Archive | October, 2011

The final countdown

31 Oct

Today I made my appointments for bloods and x-ray and my final appointment before the surgery with the specialist and anaesthetic doc. I am so excited, I can barely contain myself. The one thing I am most looking forward to? Aeroplane seats and fitting into one! Not spilling over the edges.

I can’t tell you how much I love flying.
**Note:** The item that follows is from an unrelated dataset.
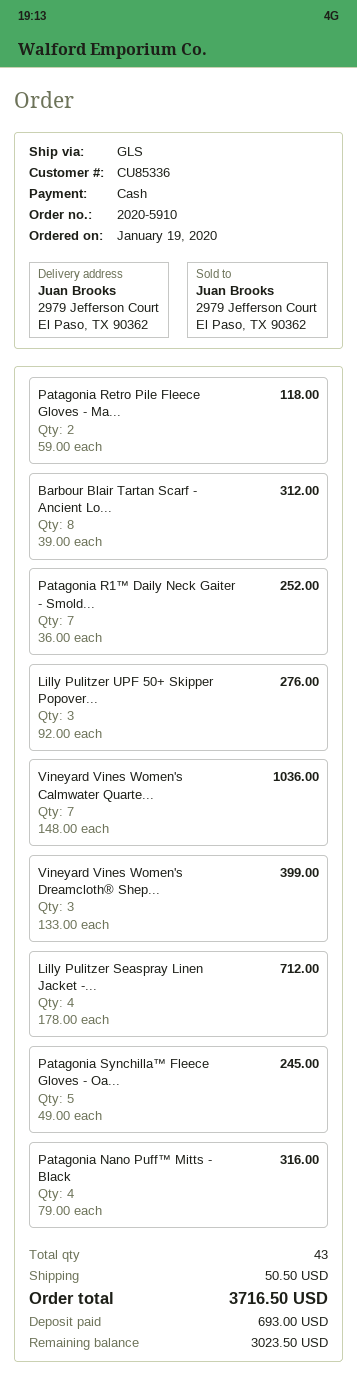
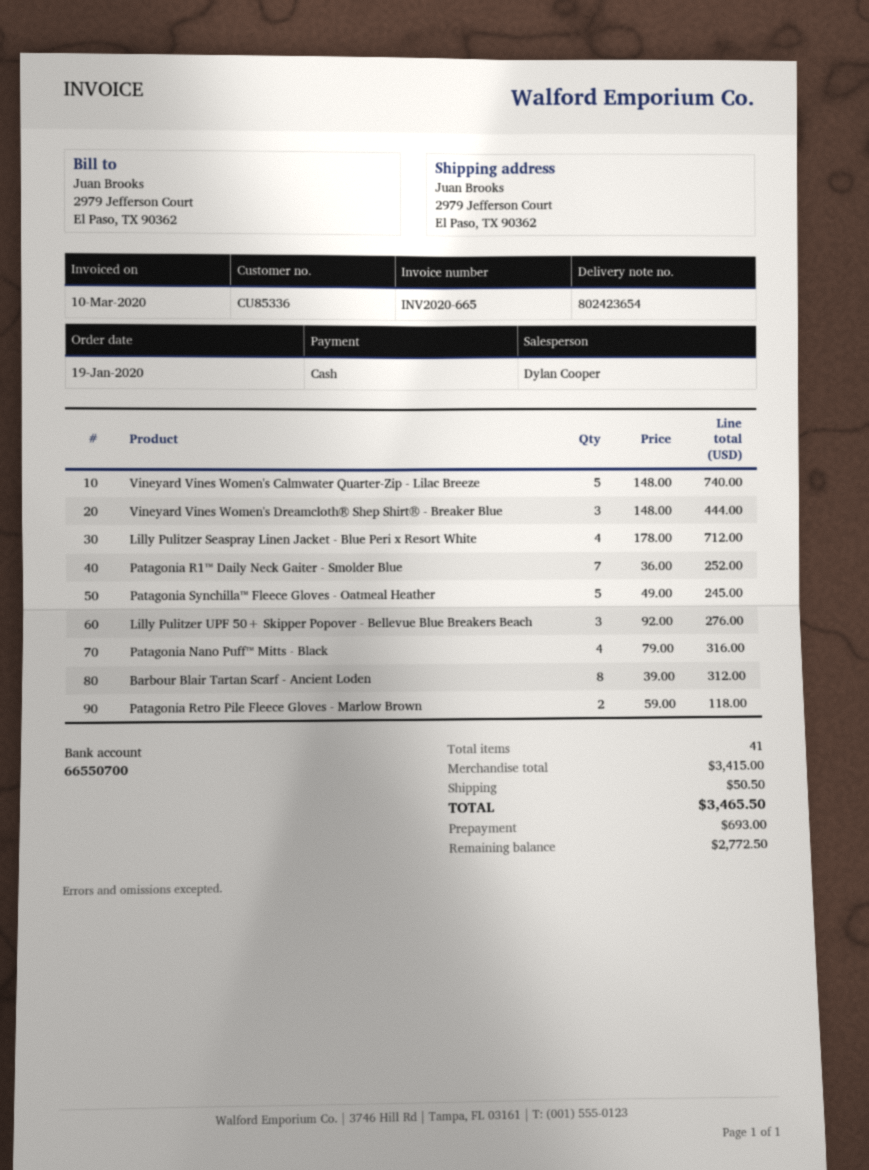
Vineyard Vines Women's Calmwater Quarte...: 7 x 148.00 = 1036.00 -> 5 x 148.00 = 740.00
Vineyard Vines Women's Dreamcloth® Shep...: 3 x 133.00 = 399.00 -> 3 x 148.00 = 444.00
total quantity: 43 -> 41
total: 3716.50 -> 3465.50
balance: 3023.50 -> 2772.50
I can’t tell you how much I hated our last holiday because of the uncomfortable flight! It was shit!

I look forward to painting my own toe nails.
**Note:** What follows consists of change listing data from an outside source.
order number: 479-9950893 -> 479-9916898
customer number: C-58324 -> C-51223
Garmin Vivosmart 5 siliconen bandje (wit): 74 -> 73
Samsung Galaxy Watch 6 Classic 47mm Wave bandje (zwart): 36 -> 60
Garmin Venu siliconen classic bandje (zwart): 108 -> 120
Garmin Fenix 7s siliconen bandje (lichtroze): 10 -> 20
I look forward to no more back pain.

These are the things I look forward to the most!

I want to start sharing photo’s. Does anyone read? Is there anybody out there?

Hello?

No?

 

 

Oh well.

Nearly there

15 Oct

Time really has moved quickly. It is nearly summer again, nearly a whole year since I started this blog and titled it ‘A Year to Band’.

 

I will be getting the band. I am still receiving much negativity about my decision from family, but I am learning to listen to their fears and unnecessary comments without letting it really get to me.

I am willing to give the band a go. While the sleeve seems like a better option, it is not something I can do right at this time. I prefer something that is totally reversible; what if something else was discovered to assist with weightloss? I’d feel pretty cheated if I had already cut away my stomach!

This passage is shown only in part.